**REQUIRED WORK**
In the data below, find every line with the word "Ferrari" and copy it.

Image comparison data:
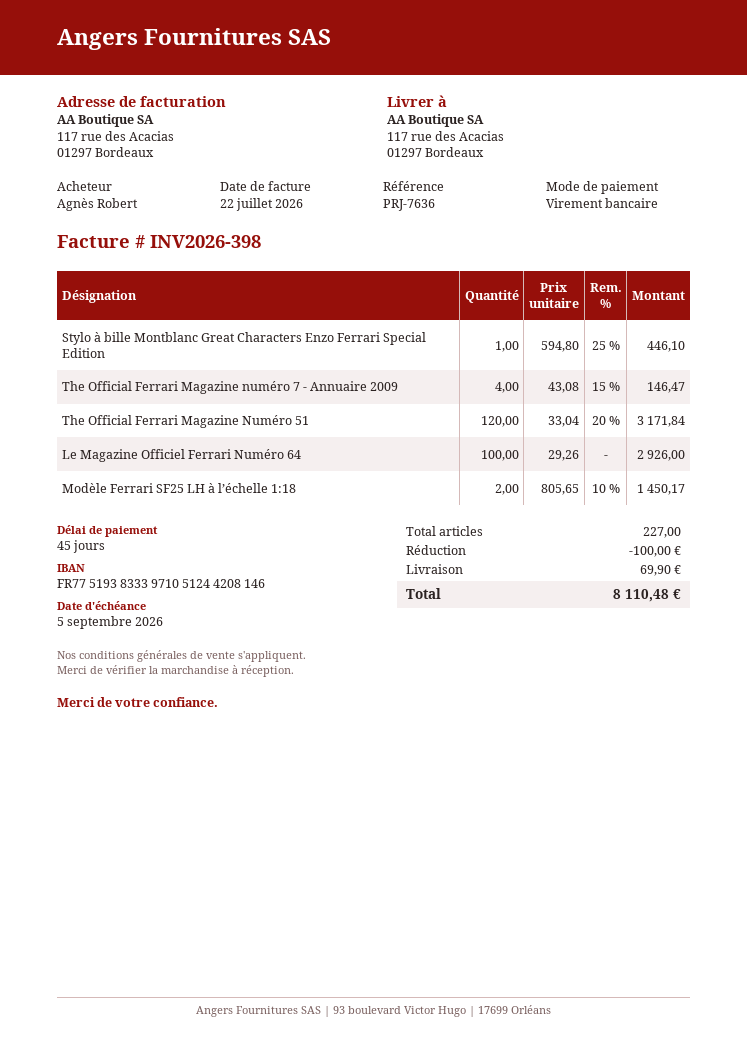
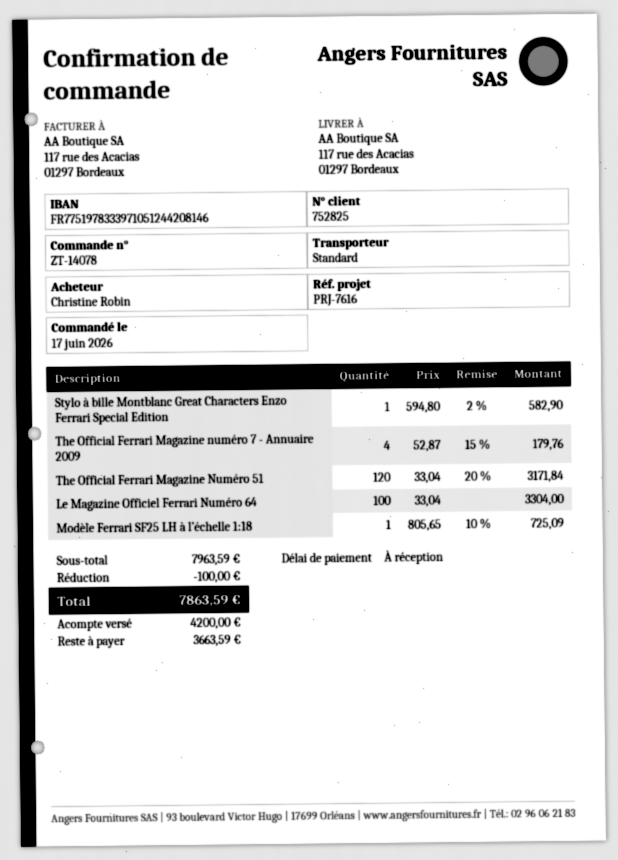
payment terms: 45 days -> on receipt
reference: PRJ-7636 -> PRJ-7616
ordered by: Agnès Robert -> Christine Robin
bank account: FR7751938333971051244208146 -> FR7751978333971051244208146
Stylo à bille Montblanc Great Characters Enzo Ferrari Special Edition: 1 x 594.80 - 25% = 446.10 -> 1 x 594.80 - 2% = 582.90
The Official Ferrari Magazine numéro 7 - Annuaire 2009: 4 x 43.08 - 15% = 146.47 -> 4 x 52.87 - 15% = 179.76
Le Magazine Officiel Ferrari Numéro 64: 100 x 29.26 = 2926.00 -> 100 x 33.04 = 3304.00
Modèle Ferrari SF25 LH à l’échelle 1:18: 2 x 805.65 - 10% = 1450.17 -> 1 x 805.65 - 10% = 725.09
shipping: 69.90 -> none
total: 8110.48 -> 7863.59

**ANSWER TO THE EXERCISE**
Stylo à bille Montblanc Great Characters Enzo Ferrari Special Edition: 1 x 594.80 - 25% = 446.10 -> 1 x 594.80 - 2% = 582.90
The Official Ferrari Magazine numéro 7 - Annuaire 2009: 4 x 43.08 - 15% = 146.47 -> 4 x 52.87 - 15% = 179.76
Le Magazine Officiel Ferrari Numéro 64: 100 x 29.26 = 2926.00 -> 100 x 33.04 = 3304.00
Modèle Ferrari SF25 LH à l’échelle 1:18: 2 x 805.65 - 10% = 1450.17 -> 1 x 805.65 - 10% = 725.09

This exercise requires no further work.